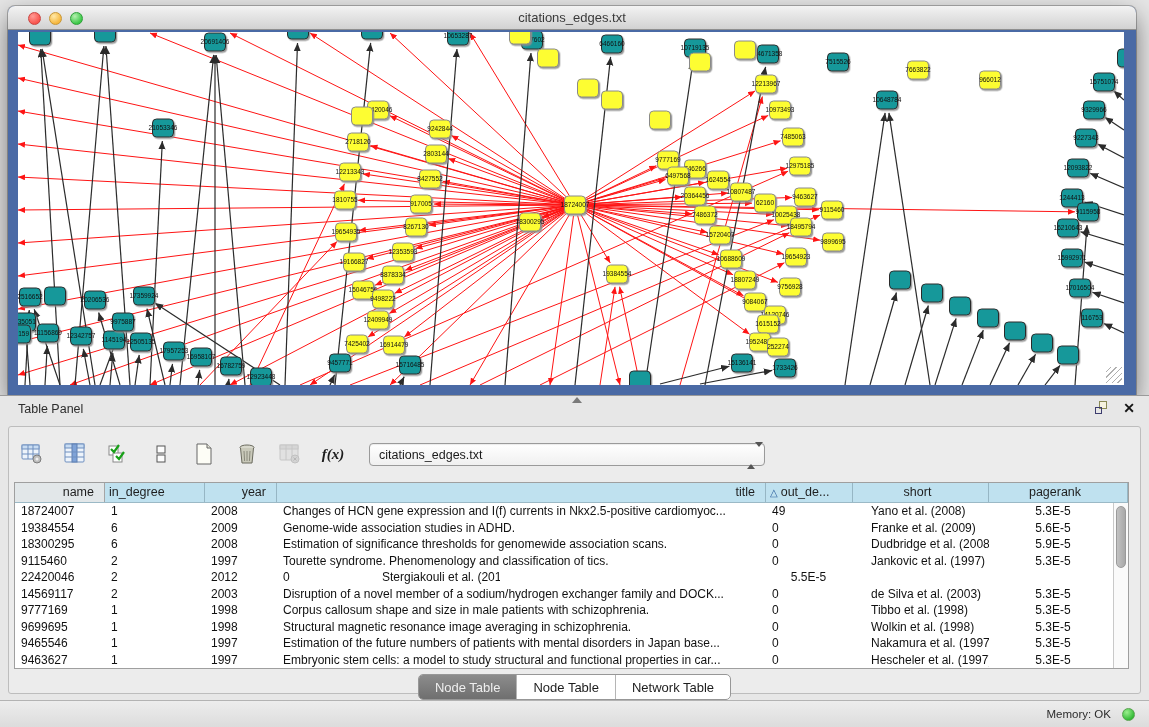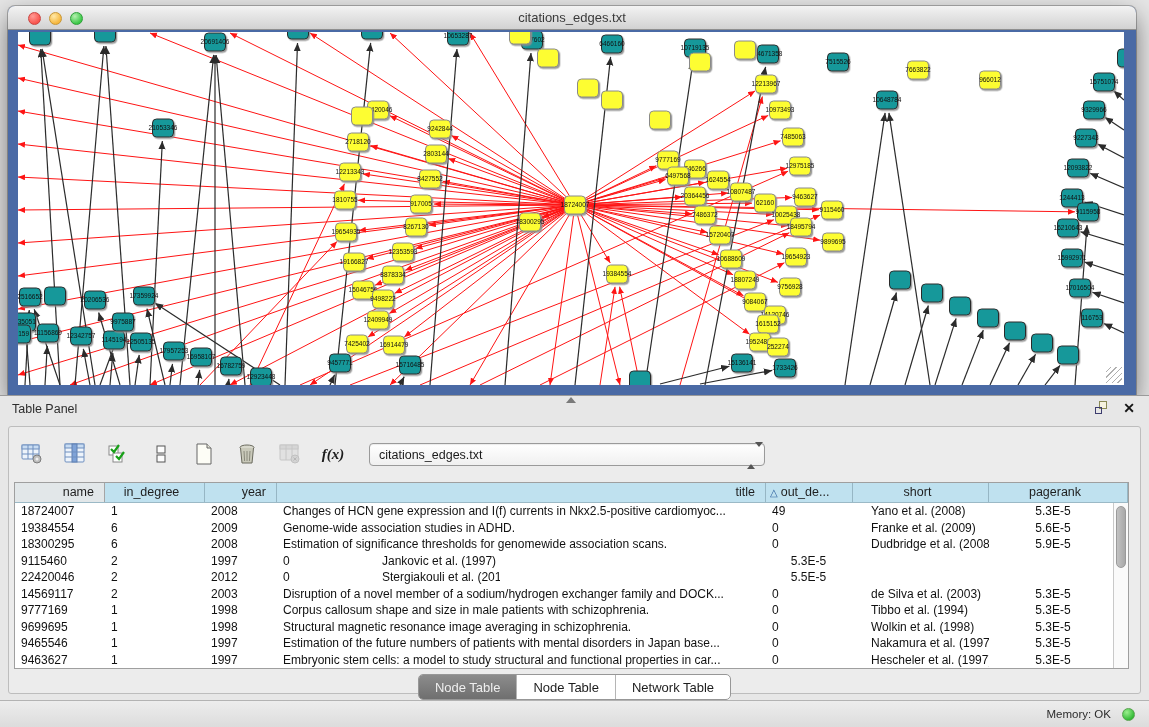--- a/index.html
+++ b/index.html
@@ -17,21 +17,21 @@
   .light.yellow { background:radial-gradient(circle at 35% 30%, #ffe9a8, #f6b73e 70%); border:1px solid #c79737; }
   .light.green  { background:radial-gradient(circle at 35% 30%, #b6f0b0, #3cc948 70%); border:1px solid #2f9e3a; }
   .win-title { text-align:center; line-height:24px; font-size:13px; color:#3a3a3a; }
   .net-canvas { position:absolute; left:10px; right:12px; top:26px; bottom:10px; background:#ffffff; overflow:hidden; }
   .net-canvas svg { display:block; }
   .resize-grip { position:absolute; right:2px; bottom:2px; width:16px; height:16px;
     background:repeating-linear-gradient(135deg, transparent 0 3px, #b0b0b0 3px 4px); }
   
   #table-panel { position:absolute; left:0; top:395px; width:1149px; height:305px;
                  background:#e7e7e7; border-top:1px solid #9a9a9a; }
-  .tp-header { position:relative; height:27px; }
+  .tp-header { position:relative; height:27px;margin-left:6px; }
   .tp-title { position:absolute; left:12px; top:0; line-height:27px; font-size:12.5px; color:#2d2d2d; }
   .tp-header-icons { position:absolute; right:14px; top:5px; display:flex; gap:14px; align-items:center; }
   .float-ic { position:relative; width:14px; height:14px; }
   .float-ic .sq1 { position:absolute; left:4px; top:0; width:8px; height:8px; border:1px solid #8a8a55; background:#f5f2df; }
   .float-ic .sq2 { position:absolute; left:0; top:6px; width:7px; height:7px; border:1px solid #3c3c6e; background:transparent; }
   .close-x { font-size:14px; font-weight:bold; color:#141414; line-height:14px; }
   .splitter-grip { position:absolute; left:566px; top:1px; width:0; height:0;
     border-left:5px solid transparent; border-right:5px solid transparent; border-bottom:6px solid #7a7a7a; }
   .tp-body { position:absolute; left:8px; right:8px; top:30px; height:268px;
              background:#ececec; border:1px solid #bdbdbd; border-radius:3px; }
@@ -47,21 +47,21 @@
   .combo-step { position:absolute; right:6px; top:3px; width:11px; height:16px; }
   .combo-step .up { width:0; height:0; margin:1px auto 2px; border-left:4px solid transparent; border-right:4px solid transparent; border-bottom:5px solid #555; }
   .combo-step .dn { width:0; height:0; margin:0 auto; border-left:4px solid transparent; border-right:4px solid transparent; border-top:5px solid #555; }
   
   .table-box { position:absolute; left:5px; right:11px; top:55px; height:187px;
                background:#84cc16; border:1px solid #9f9f9f; overflow:hidden; }
   .thead { display:flex; height:20px; background:#bfe1ef; border-bottom:1px solid #9bb9c6; font-size:12.5px; color:#1e1e1e; }
   .th { line-height:19px; padding:0 10px 0 4px; border-right:1px solid #96b6c4; white-space:nowrap; overflow:hidden; }
   .th.first { background:#e2e7e9; border-right:1px solid #a5a5a5; text-align:right; }
   .sort-tri { color:#2b5f9e; font-size:10px; margin-right:3px; }
-  .c0{width:90px; text-align:right;} .c1{width:100px; text-align:center;} .c2{width:72px; text-align:right;}
+  .c0{width:90px; text-align:right;} .c1{width:100px; text-align:left;} .c2{width:72px; text-align:right;}
   .c3{width:489px; text-align:right;} .c4{width:87px; text-align:left;} .c5{width:136px; text-align:center;}
   .c6{flex:1; text-align:center;}
   .tbody { position:absolute; left:0; right:15px; top:20px; bottom:0; background:#fff; }
   .tr { display:flex; height:16.5px; font-size:12px; color:#111; }
   .td { line-height:16.5px; padding:0 10px 0 6px; white-space:nowrap; overflow:hidden; }
   .tr .c0,.tr .c1,.tr .c2 { text-align:left; }
   .tr .c3 { text-align:left; }
   .tr .c5 { text-align:left; padding-left:18px; }
   .tr .c6 { text-align:center; padding-left:14px; }
   .vscroll { position:absolute; right:0; top:20px; bottom:0; width:15px; background:#fafafa; border-left:1px solid #c9c9c9; }
@@ -779,20 +779,21 @@
             <div class="td c2">2008</div>
             <div class="td c3">Estimation of significance thresholds for genomewide association scans.</div>
             <div class="td c4">0</div>
             <div class="td c5">Dudbridge et al. (2008)</div>
             <div class="td c6">5.9E-5</div>
           </div>
           <div class="tr">
             <div class="td c0">9115460</div>
             <div class="td c1">2</div>
             <div class="td c2">1997</div>
+            <div class="td c3">Tourette syndrome. Phenomenology and classification of tics.</div>
             <div class="td c4">0</div>
             <div class="td c5">Jankovic et al. (1997)</div>
             <div class="td c6">5.3E-5</div>
           </div>
           <div class="tr">
             <div class="td c0">22420046</div>
             <div class="td c1">2</div>
             <div class="td c2">2012</div>
             <div class="td c4">0</div>
             <div class="td c5">Stergiakouli et al. (2012)</div>
@@ -806,21 +807,21 @@
             <div class="td c4">0</div>
             <div class="td c5">de Silva et al. (2003)</div>
             <div class="td c6">5.3E-5</div>
           </div>
           <div class="tr">
             <div class="td c0">9777169</div>
             <div class="td c1">1</div>
             <div class="td c2">1998</div>
             <div class="td c3">Corpus callosum shape and size in male patients with schizophrenia.</div>
             <div class="td c4">0</div>
-            <div class="td c5">Tibbo et al. (1994)</div>
+            <div class="td c5">Tibbo et al. (1998)</div>
             <div class="td c6">5.3E-5</div>
           </div>
           <div class="tr">
             <div class="td c0">9699695</div>
             <div class="td c1">1</div>
             <div class="td c2">1998</div>
             <div class="td c3">Structural magnetic resonance image averaging in schizophrenia.</div>
             <div class="td c4">0</div>
             <div class="td c5">Wolkin et al. (1998)</div>
             <div class="td c6">5.3E-5</div>

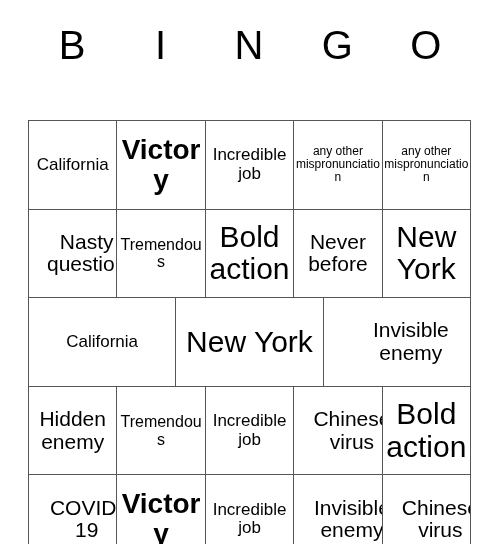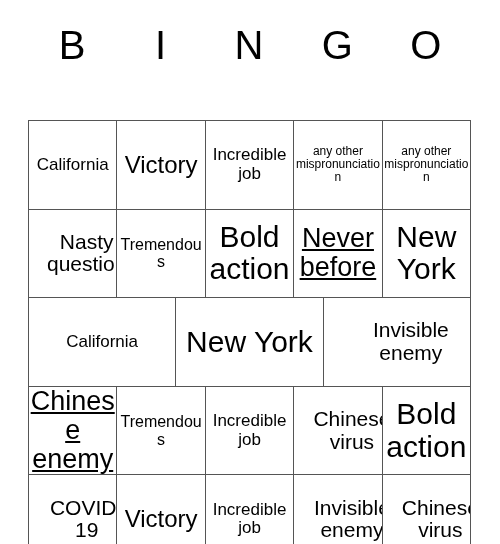--- a/index.html
+++ b/index.html
@@ -63,22 +63,22 @@
     overflow: hidden;
   }
   .cell span {
     display: block;
     width: 100%;
     line-height: 1.08;
     word-wrap: break-word;
   }
   
   .fs-xxl span { font-size: 30px; }
-  .fs-xl  span { font-size: 27px; text-decoration: underline; }
-  .fs-lg  span { font-size: 24px; }
+  .fs-xl  span { font-size: 21px; }
+  .fs-lg  span { font-size: 28px; font-weight: bold; }
   .fs-md  span { font-size: 21px; padding-left: 28px; }
   .fs-sm  span { font-size: 17px; }
   .fs-xxs span { font-size: 16px; }
   .fs-tiny span { font-size: 12px; }
 </style>
 </head>
 <body>
 
 <div class="card">
 
@@ -131,21 +131,21 @@
         </div>
         <div class="cell fs-xxl">
           <span>New York</span>
         </div>
         <div class="cell fs-md">
           <span>Invisible enemy</span>
         </div>
       </div>
       <div class="grid-row">
         <div class="cell fs-xl">
-          <span>Chinese enemy</span>
+          <span>Hidden enemy</span>
         </div>
         <div class="cell fs-xxs">
           <span>Tremendous</span>
         </div>
         <div class="cell fs-sm">
           <span>Incredible job</span>
         </div>
         <div class="cell fs-md">
           <span>Chinese virus</span>
         </div>

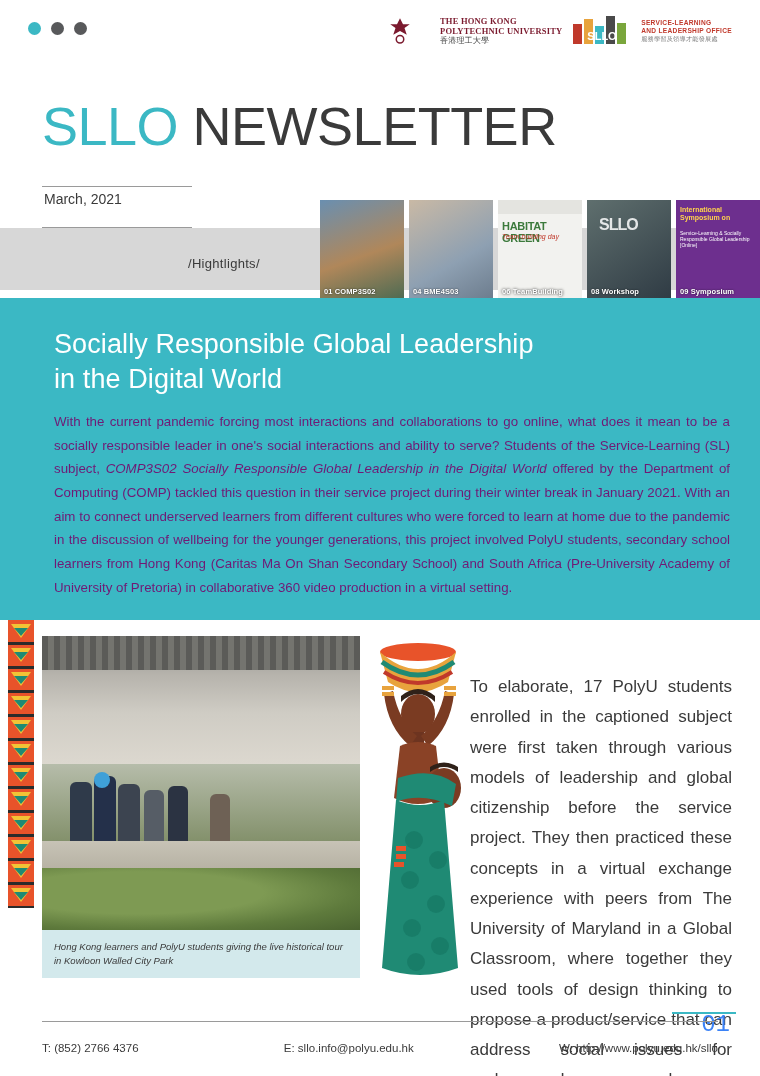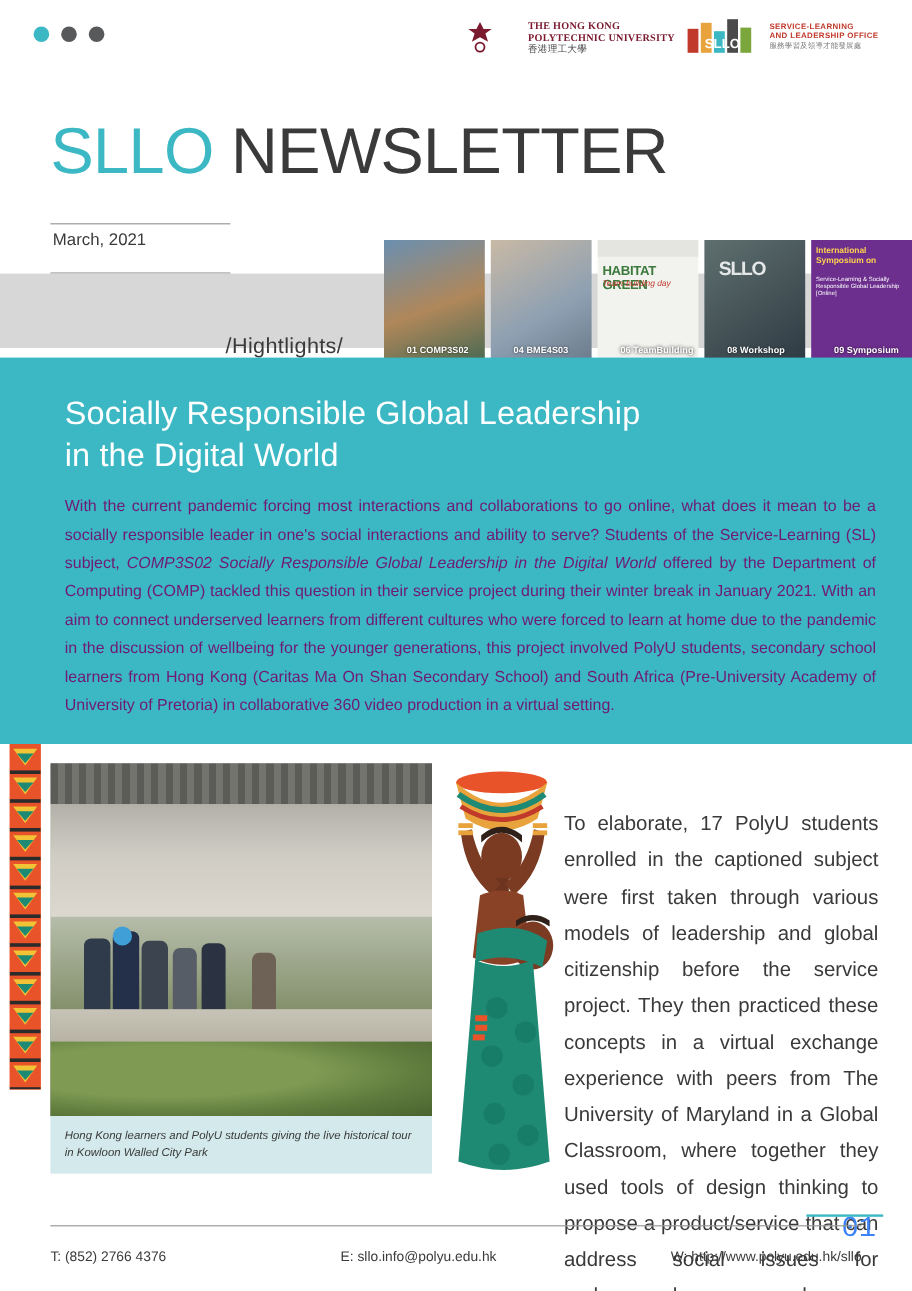--- a/index.html
+++ b/index.html
@@ -72,33 +72,33 @@
     font-size: 14px; color: #3a3a3a;
   }
 
   
   .hl-band {
     position: absolute; top: 228px; left: 0; width: 760px; height: 62px;
     background: #d7d7d7;
   }
   .hl-label {
     position: absolute; top: 256px; left: 188px;
-    font-size: 18px; color: #3a3a3a; letter-spacing: .3px; margin-top: 22px;
+    font-size: 13px; color: #3a3a3a; letter-spacing: .3px;
   }
   .thumbs {
     position: absolute; top: 200px; left: 320px;
     display: flex; gap: 5px;
   }
   .thumb {
     position: relative; width: 84px; height: 100px; overflow: hidden;
   }
   .thumb .cap {
     position: absolute; left: 0; bottom: 4px; width: 100%;
     font-size: 7.5px; color: #ffffff; font-weight: bold;
-    padding-left: 19px; letter-spacing: .1px;
+    padding-left: 4px; letter-spacing: .1px;
     text-shadow: 0 0 2px rgba(0,0,0,.7);
   }
   .t1 { background: linear-gradient(160deg,#6a8fb0,#b0875a 55%,#4c6a52); }
   .t2 { background: linear-gradient(150deg,#c9b9a5,#8ea0b2 60%,#6c7c8d); }
   .t3 { background: #f2f2ef; }
   .t3 .g1 { position:absolute; top:20px; left:4px; font-size:11px; font-weight:bold; color:#3c7a3c; letter-spacing:-.3px;}
   .t3 .g2 { position:absolute; top:33px; left:4px; font-size:7px; font-style:italic; color:#c0392b;}
   .t3 .bar { position:absolute; top:0; left:0; width:100%; height:14px; background:#e4e4e0;}
   .t4 { background: linear-gradient(145deg,#5f6f6e,#2f3b44); }
   .t4 .sl { position:absolute; top:16px; left:12px; font-size:16px; color:#ffffff; font-weight:bold; opacity:.85; letter-spacing:-1px;}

**TASK TO COMPLETE**
All lines with the word "weight" must be located in the data and copied.

**SOLUTION BELOW**
   .close-x { font-size:14px; font-weight:bold; color:#141414; line-height:14px; }
+  .fs-lg  span { font-size: 28px; font-weight: bold; }
     font-size: 7.5px; color: #ffffff; font-weight: bold;
   .t3 .g1 { position:absolute; top:20px; left:4px; font-size:11px; font-weight:bold; color:#3c7a3c; letter-spacing:-.3px;}
   .t4 .sl { position:absolute; top:16px; left:12px; font-size:16px; color:#ffffff; font-weight:bold; opacity:.85; letter-spacing:-1px;}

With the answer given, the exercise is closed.